Bitcoin (BTC) has just broken above the falling wedge and the trend line resistance that seemed a hindrance has now turned into a trend line support. Despite yesterday’s frightening candle on the 4H chart for BTC/USD that turned the Fear and Greed Index from 24 to 21, the near term outlook of Bitcoin (BTC) remains promising as it has just entered the grey area on the chart and is now likely to rally higher. If the ascending triangle plays out as expected, we might be looking at an aggressive surge in the price that could see it break past the 200 moving average and eventually rally as high as $8,700 before beginning the next downtrend.
The majority of retail traders are expecting some sort of a decline at this point. Recent price action has played a major role in supporting that narrative. Most traders on Crypto Twitter are looking for the price to decline to lower levels so they can buy more before the next “rally to the moon”. It is interesting how most of these traders keep making the same mistakes over and over. They have a large following and they end up misleading most of their followers too. Every time we are in a situation like this, you will see most such traders talk about a decline to a certain level before they can buy more. What actually ends up happening is that the price rallies first and most of these traders miss out, then when it actually declines to that level that most of them have been talking about, nobody wants to buy.
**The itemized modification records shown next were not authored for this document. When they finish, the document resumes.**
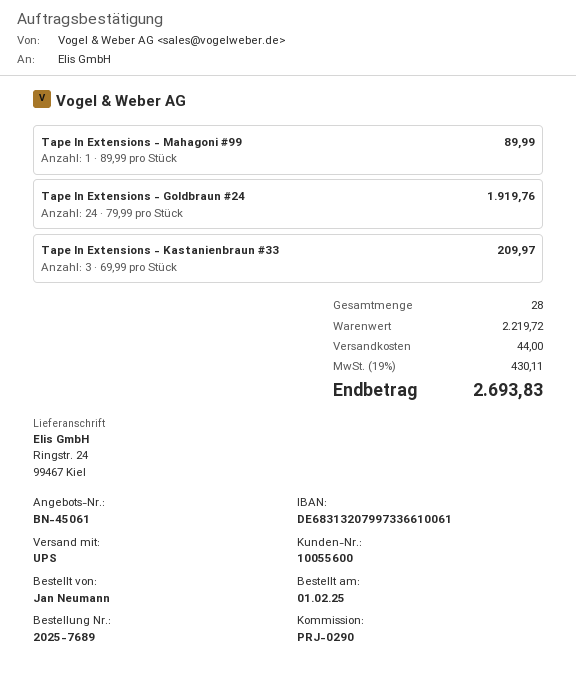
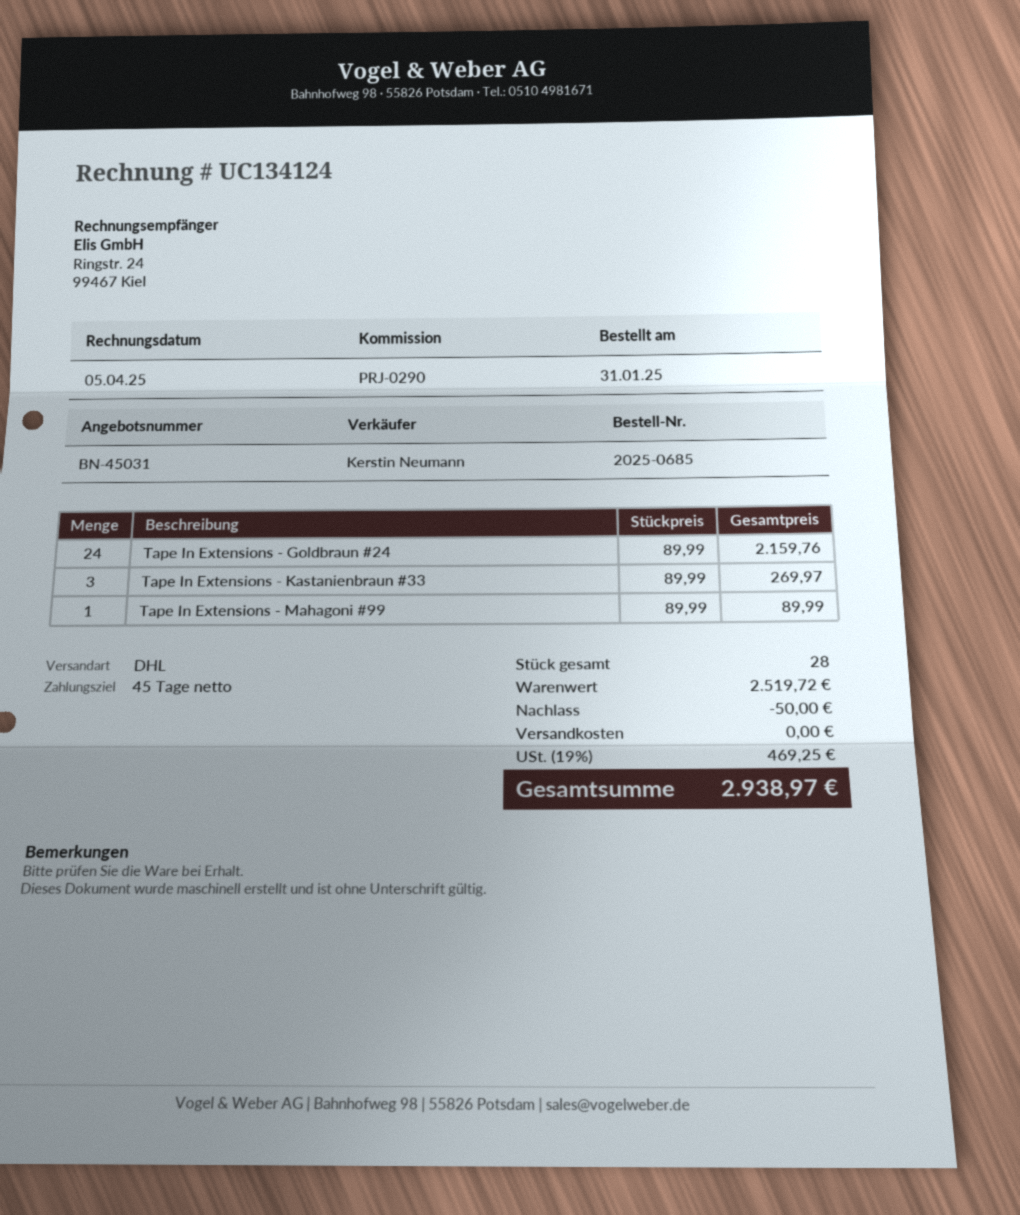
quote number: BN-45061 -> BN-45031
order number: 2025-7689 -> 2025-0685
order date: 2025-02-01 -> 2025-01-31
shipping method: UPS -> DHL
Tape In Extensions - Goldbraun #24: 24 x 79.99 = 1919.76 -> 24 x 89.99 = 2159.76
Tape In Extensions - Kastanienbraun #33: 3 x 69.99 = 209.97 -> 3 x 89.99 = 269.97
subtotal: 2219.72 -> 2519.72
discount: none -> 50.00
shipping: 44.00 -> 0.00
tax: 19% = 430.11 -> 19% = 469.25
total: 2693.83 -> 2938.97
The 1H chart for EUR/USD shows that even though the recent spike in the pair was erased by a large move to the downside soon after, the bullish outlook has not been affected. We can still consider this to be a bull flag that might lead to further upside until we have a break below the 38.2% fib extension level again. It is important to keep trading as simple as possible. If the price ends up closing below the 38.2% in the days ahead, we will reconsider our bullish stance.
The EUR/USD forex pair as well as the S&P 500 (SPX) still have room to rally which is good news for Bitcoin (BTC) and the rest of the cryptocurrency market. However, it is very important to realize that any such bullishness would be short lived and we might soon see things head sideways with the beginning of next year. Billionaire investors like Ray Dalio of Bridgewater Associates are buying billions of dollars of put options against the S&P 500 (SPX) with expiration in March, 2020. At this point, it is not a question of if we will see a correction but when we will see it. In my opinion, it is not worth taking the risk and thinking Bitcoin (BTC) could be “digital gold” or a hedge. It might be a far better idea to sit on cash during that time and therefore you might want to have an exit plan for your investments in this market by the end of the year.